Barry Choi, 32
Director at CityNews, Toronto
TD e-Series index funds: Canadian Bond, Canadian Equity, U.S. Equity and International Equity.
Barry Choi used to own mutual funds “until a random stranger on a message board” told him about deferred sales charges and management expense ratios. “On his advice I took the time to educate myself,” discloses Mr. Choi. “I realized that my adviser … was not looking out for my best interests and was able to get out … with no fees.”
One of Mr. Choi’s favourite things is personal finance. He tweets on the subject at @barrychoi and has written some guest posts for personal-finance blogs at boomerandecho.com, canajunfinances.com and myownadvisor.ca.
How he invests
Since dropping his adviser, he has been a do-it-yourself investor who follows the Couch Potato Portfolio strategy.
The portfolio was set up with the TD e-Series family of index funds in his registered retirement savings plan and tax-free savings account. He intends to switch to exchange-traded funds in the future. High-interest savings accounts are used to hold short-term cash.
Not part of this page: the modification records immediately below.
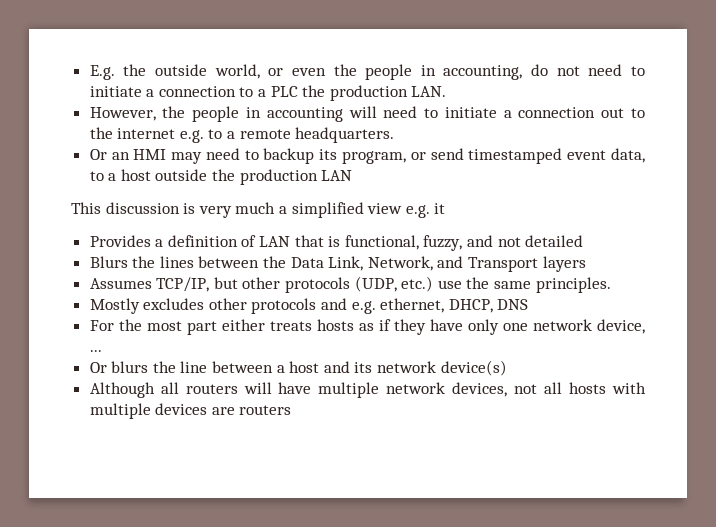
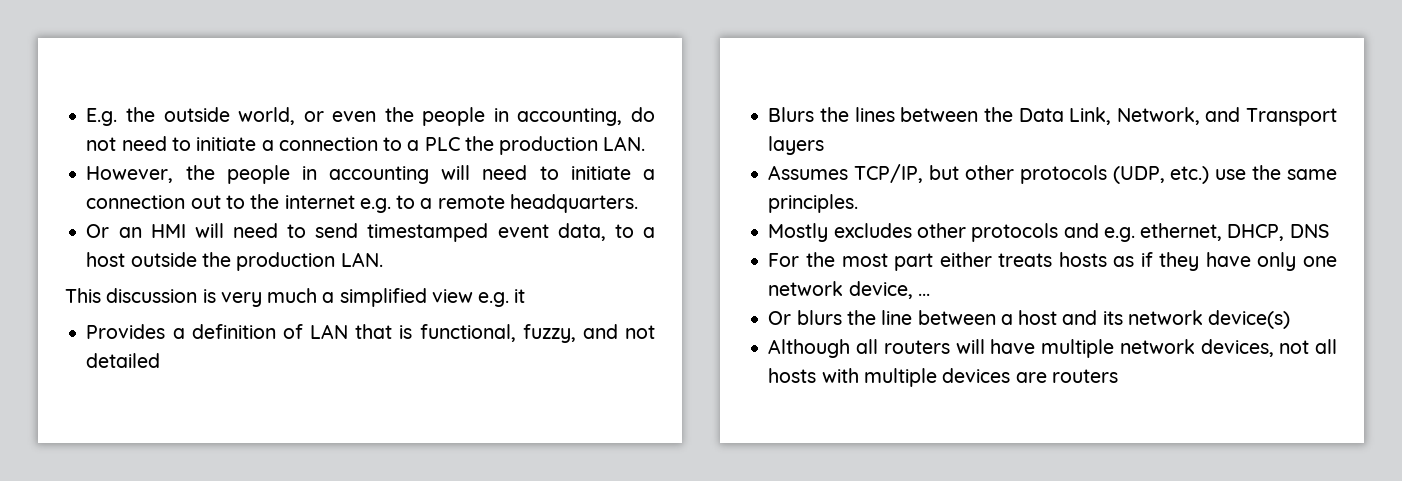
- Or an HMI may need to backup its program, or send timestamped event data, to a host outside the production LAN
+ Or an HMI will need to send timestamped event data, to a host outside the production LAN.

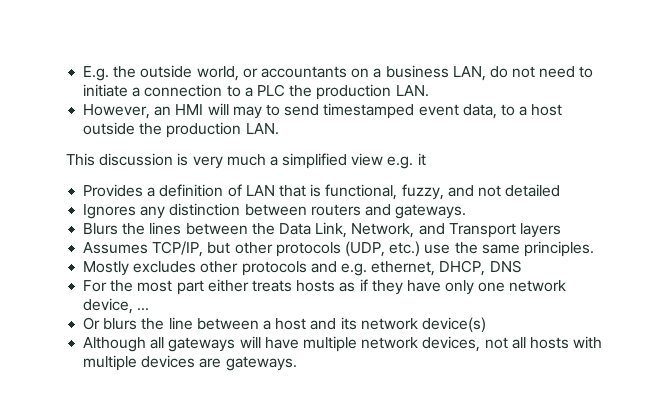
- E.g. the outside world, or even the people in accounting, do not need to initiate a connection to a PLC the production LAN.
+ E.g. the outside world, or accountants on a business LAN, do not need to initiate a connection to a PLC the production LAN.
- However, the people in accounting will need to initiate a connection out to the internet e.g. to a remote headquarters.
- Or an HMI will need to send timestamped event data, to a host outside the production LAN.
+ However, an HMI will may to send timestamped event data, to a host outside the production LAN.
+ Ignores any distinction between routers and gateways.
- Although all routers will have multiple network devices, not all hosts with multiple devices are routers
+ Although all gateways will have multiple network devices, not all hosts with multiple devices are gateways.

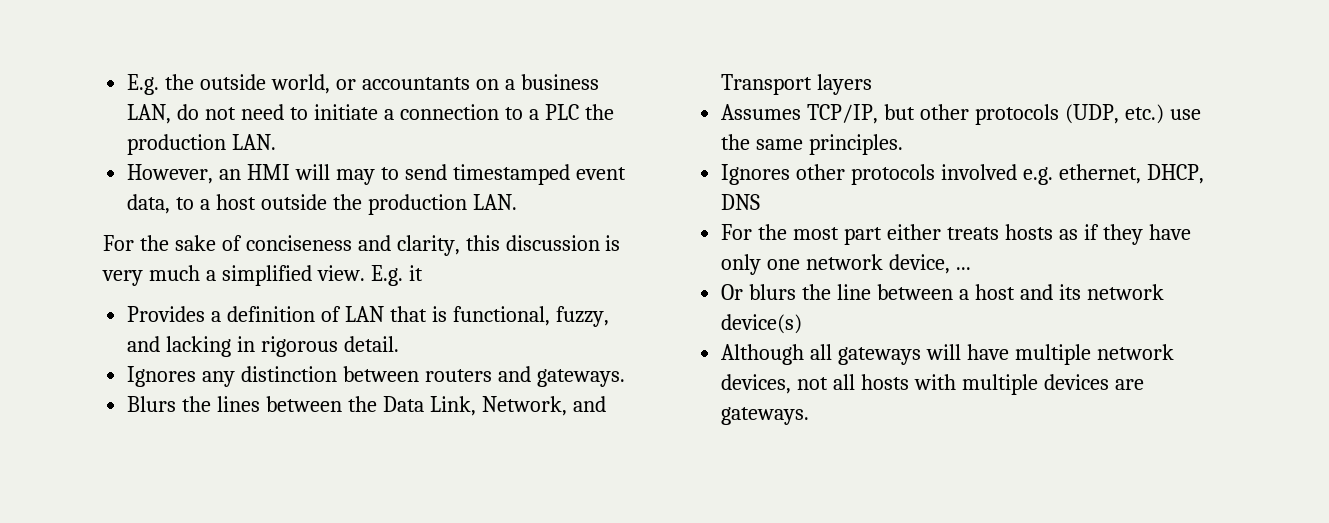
- This discussion is very much a simplified view e.g. it
+ For the sake of conciseness and clarity, this discussion is very much a simplified view. E.g. it
- Provides a definition of LAN that is functional, fuzzy, and not detailed
+ Provides a definition of LAN that is functional, fuzzy, and lacking in rigorous detail.
- Mostly excludes other protocols and e.g. ethernet, DHCP, DNS
+ Ignores other protocols involved e.g. ethernet, DHCP, DNS

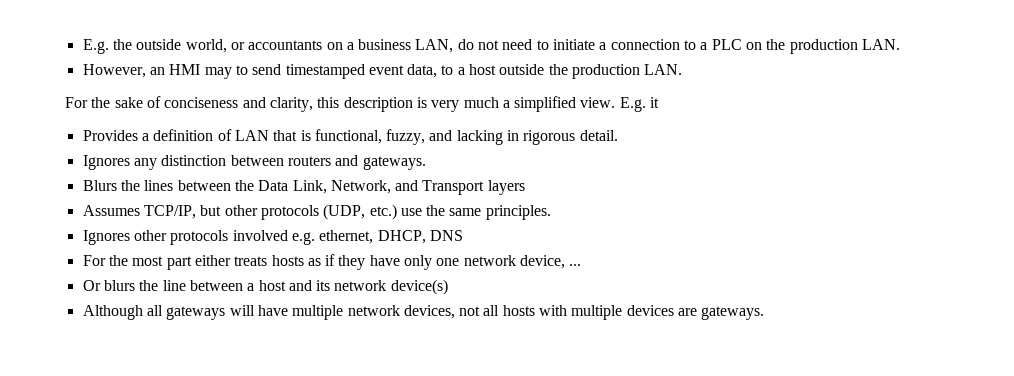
- E.g. the outside world, or accountants on a business LAN, do not need to initiate a connection to a PLC the production LAN.
+ E.g. the outside world, or accountants on a business LAN, do not need to initiate a connection to a PLC on the production LAN.
- However, an HMI will may to send timestamped event data, to a host outside the production LAN.
+ However, an HMI may to send timestamped event data, to a host outside the production LAN.
- For the sake of conciseness and clarity, this discussion is very much a simplified view.
+ For the sake of conciseness and clarity, this description is very much a simplified view.

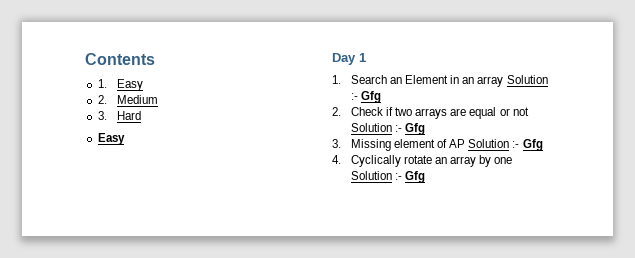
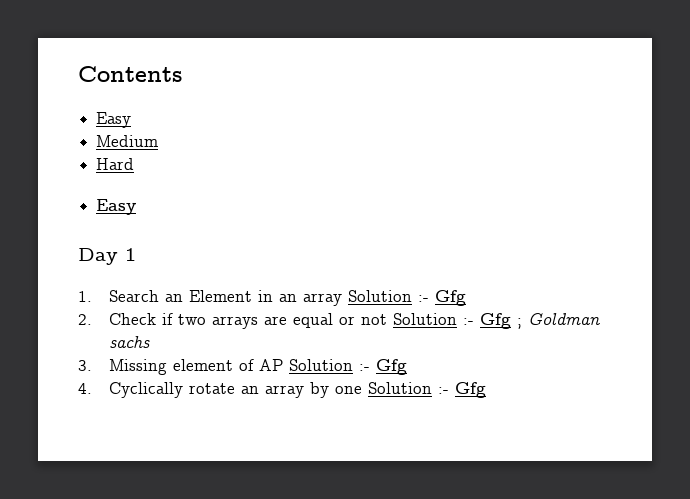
  Contents
- 1. Easy
- 2. Medium
+ Easy
+ Medium
- 3. Hard
+ Hard
- 2. Check if two arrays are equal or not Solution :- Gfg
+ 2. Check if two arrays are equal or not Solution :- Gfg ; Goldman sachs

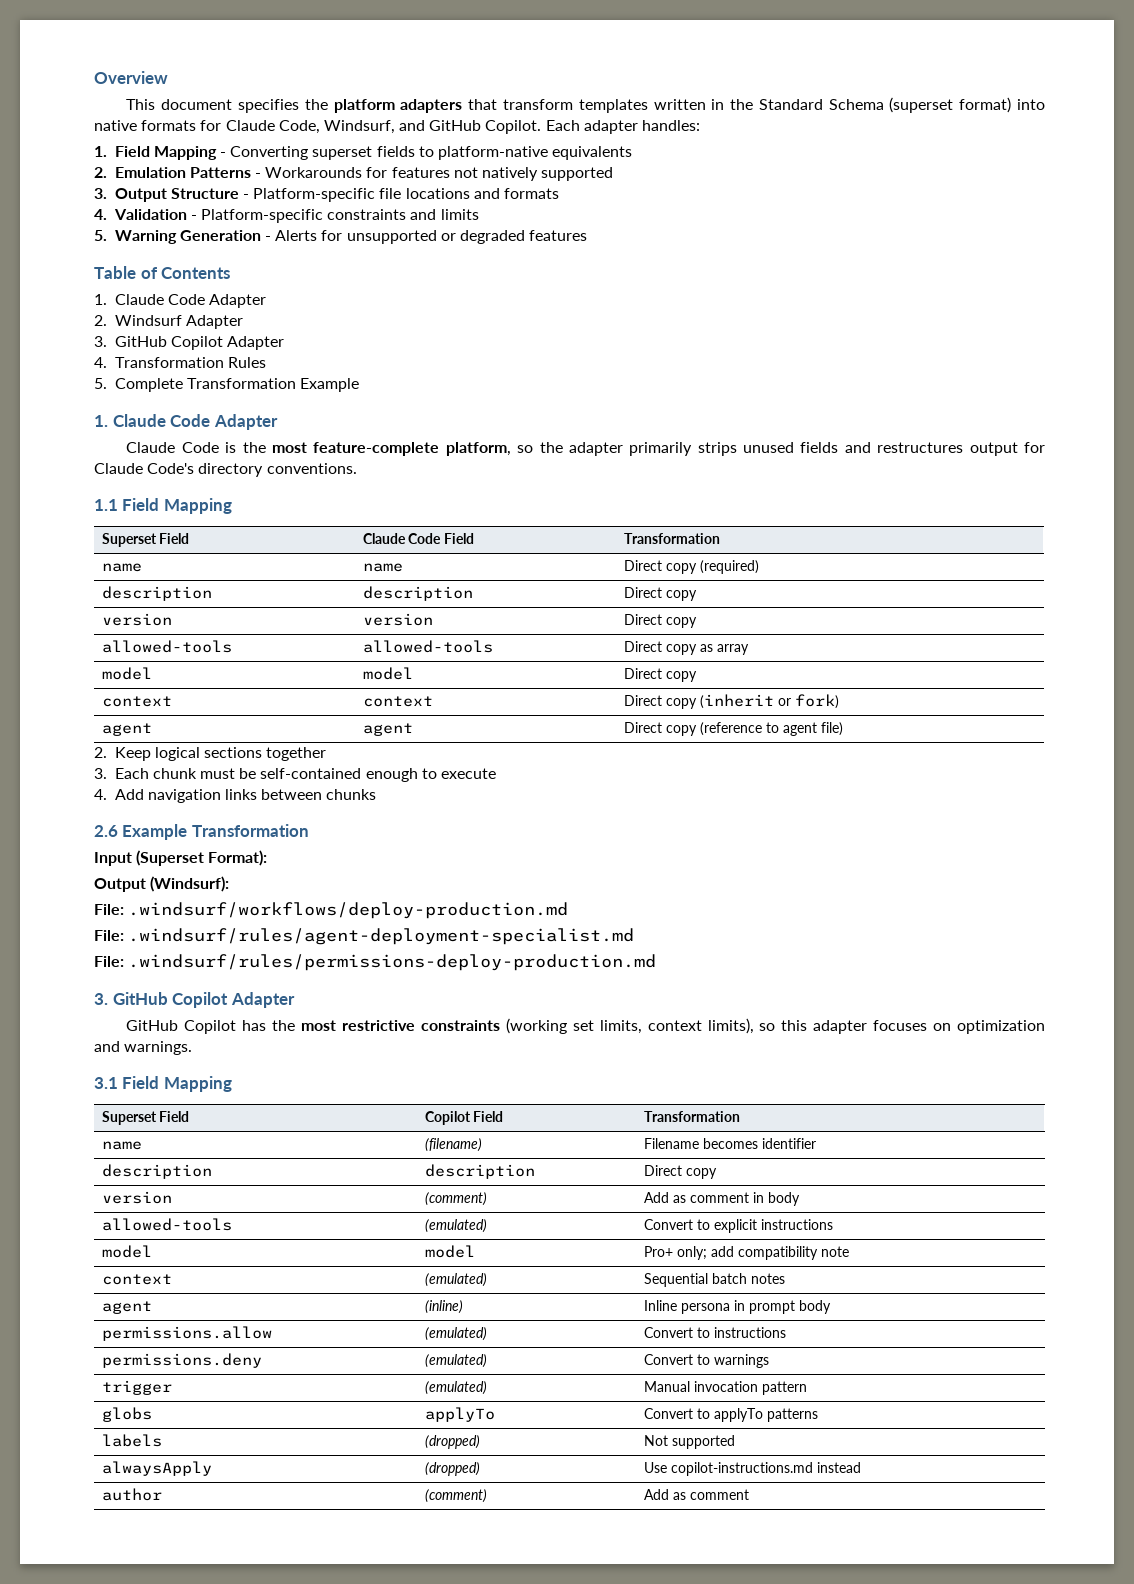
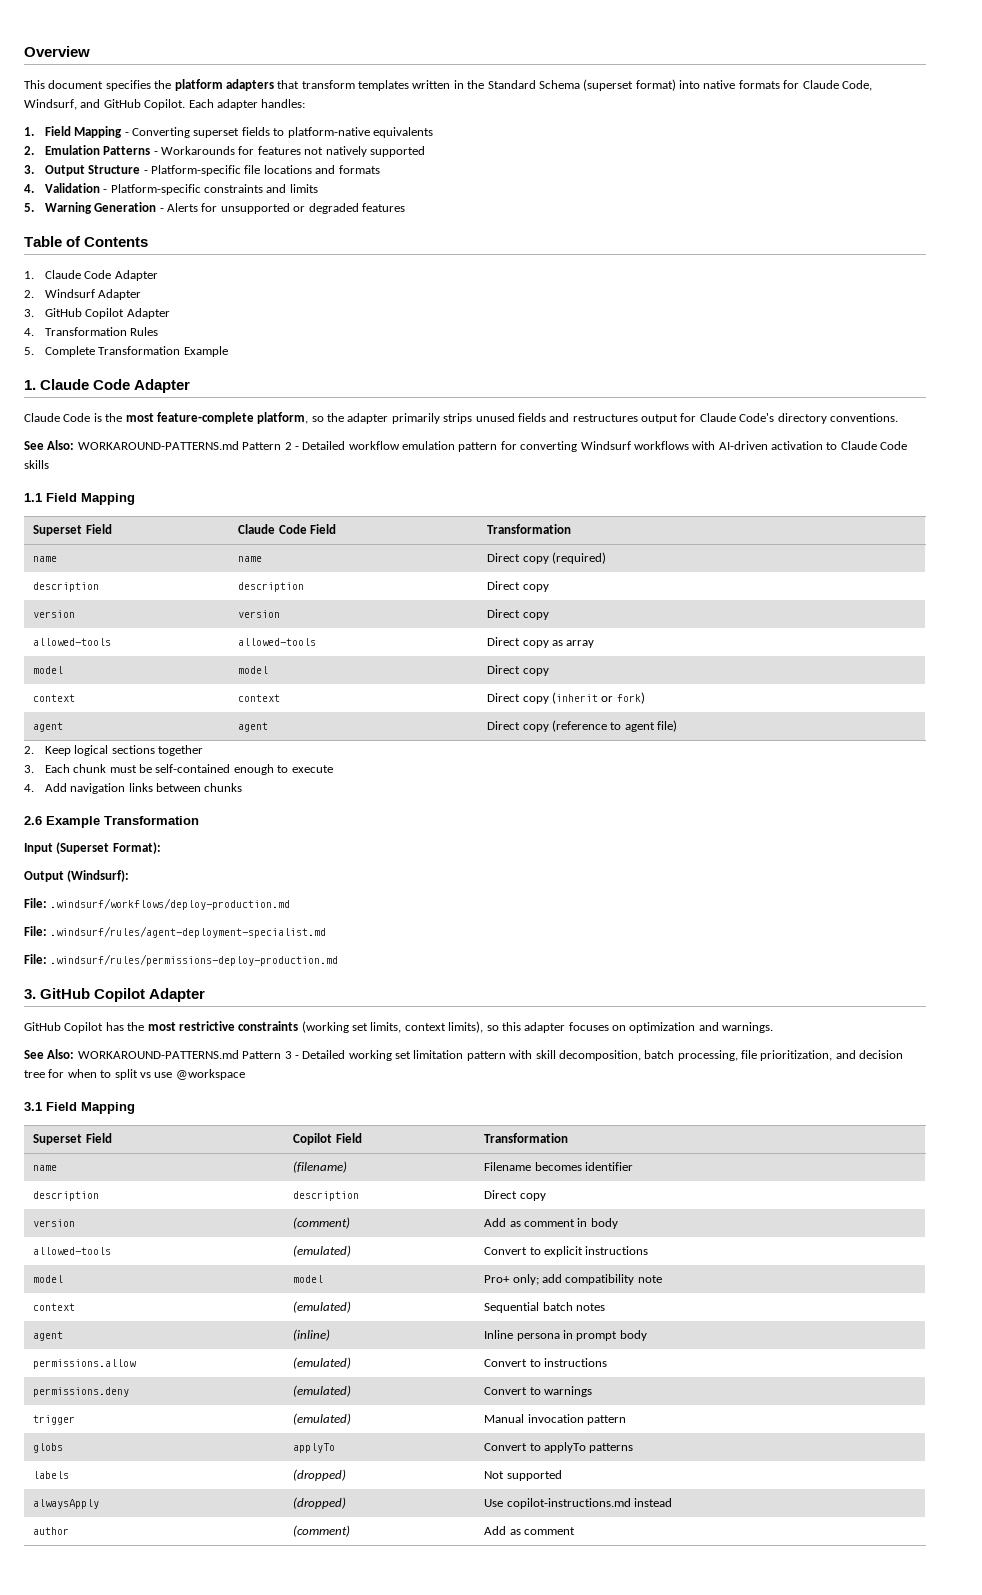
+ See Also: WORKAROUND-PATTERNS.md Pattern 2 - Detailed workflow emulation pattern for converting Windsurf workflows with AI-driven activation to Claude Code skills
+ See Also: WORKAROUND-PATTERNS.md Pattern 3 - Detailed working set limitation pattern with skill decomposition, batch processing, file prioritization, and decision tree for when to split vs use @workspace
“Since I have a defined-benefit pension plan with my employer, I take slightly more risk in my RRSP. I use a split of 75-per-cent equity and 25-per-cent fixed-income – and will probably keep it that way my entire life.”
“My wife and I budget everything so we’re never in debt. We love to travel so having money set aside before we leave is a wonderful feeling. We’ve made it to Asia, South America, Egypt, Jordan and the U.S. West Coast. No interest. No guilt.”
“Taking the time to educate myself … It only took 20 hours of reading for me to get a strong grasp about personal finances …. With the knowledge gained I was able to make an informed decision after I decided to drop my ‘adviser’ and become a do-it-yourself investor.”
Before converting to the Couch Potato Portfolio, Mr. Choi used to buy individual stocks. One of his picks, Yellow Media, still haunts him to this day.
Two books recommended are Millionaire Teacher: The Nine Rules of Wealth You Should Have Learned in School by Andrew Hallam, and Personal Finance for Canadians for Dummies by Eric Tyson and Tony Martin.